Things: Things are representations of physical devices, assets, products, systems, people, or processes that have properties and business logic. All Things are based on Thing Templates (inheritance) and can implement one or more Thing Shapes (composition). (See https://support.ptc.com/help/thingworx_hc/thingworx_8_hc/en/index.html#page/ThingWorx/Help/Composer/Things/Things.html#wwID0EMFOV)


Thing Properties: Thing properties are used to describe the data points that are related to a Thing. Each property has a name, description, and a ThingWorx data type, known as a base type in ThingWorx. Depending on the base type, additional fields may be enabled. (See https://support.ptc.com/help/thingworx/platform/r9/en/index.html#page/ThingWorx/Help/Composer/Things/ThingProperties/ThingProperties.html)


Infotable: An infotable is a zero-indexed, ordered array of objects that expose the same properties. (See https://support.ptc.com/help/thingworx_hc/thingworx_8_hc/en/index.html#page/ThingWorx/Help/Composer/Infotables.html)


Streams: Streams represent time series data. Therefore, each stream has a timestamp and additional fields. A ThingWorx stream is a list of activities from things or data associated with Things. A stream can be thought of as a table structure with fields. (See https://support.ptc.com/help/thingworx_hc/thingworx_8_hc/en/index.html#page/ThingWorx/Help/Composer/DataStorage/Streams.html)


Subsystems: Subsystems are system integration tools that provide functionality that can be configured according to execution requirements.

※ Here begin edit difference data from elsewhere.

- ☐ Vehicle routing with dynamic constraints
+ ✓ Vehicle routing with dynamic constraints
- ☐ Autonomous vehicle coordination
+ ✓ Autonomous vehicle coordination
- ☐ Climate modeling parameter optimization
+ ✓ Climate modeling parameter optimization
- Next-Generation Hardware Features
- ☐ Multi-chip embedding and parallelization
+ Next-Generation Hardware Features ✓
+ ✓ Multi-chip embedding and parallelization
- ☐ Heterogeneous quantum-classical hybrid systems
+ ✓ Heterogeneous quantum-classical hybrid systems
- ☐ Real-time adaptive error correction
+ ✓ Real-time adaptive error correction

Subsystems handle event processing, file transfer, federated data storage, Web socket communications, stream processing, tunneling processing, and configuration. (See https://support.ptc.com/help/thingworx_hc/thingworx_8_hc/en/index.html#page/ThingWorx/Help/Composer/DataStorage/Streams.html)


File Transfer Subsystem: The file transfer subsystem provides the required methods to manage file transfers between Remote Things, file repositories, and federated servers. (See https://support.ptc.com/help/thingworx_hc/thingworx_8_hc/en/index.html#page/ThingWorx/Help/Composer/System/Subsystems/FileTransferSubsystem.html#)


Note that in this disclosure, “transfer” and “copy” are used interchangeably, and “folder” and “path” are used interchangeably.


Currently, using ThingWorx, each path copy process is run as an individual service. There are no multiple path services; copying multiple paths would require multiple services. Further, there are currently few statistics that can be gathered regarding transfer process metrics. Moreover, there are no user-defined retry specifications. Each copy process has substantial inputs required, which make the process cumbersome and inefficient.


More specifically, the current IoT edge device copy subsystem using ThingWorx does not address the ability to perform the following requirements/functionality: The ability to, from a specified root level, perform multi-level path traversal and copy; the ability to, in a multi-level path traversal and copy, exclude path(s); the ability to specify custom date(s) in the past as the earliest date to transfer file(s); the ability to, with randomly created path names and file names, copy files from paths; the ability to specify and track copy retries; and the ability to track and report file copy metrics.


Embodiments of the present invention provides a ThingWorx copy subsystem with enhanced functionalities that addresses the above shortcomings of the current ThingWorx file transfer subsystems. The copy subsystem includes a software component 22 running on the cloud 20, and optionally a software component 111 running on the edge device 10, as schematically illustrated in FIG. 1.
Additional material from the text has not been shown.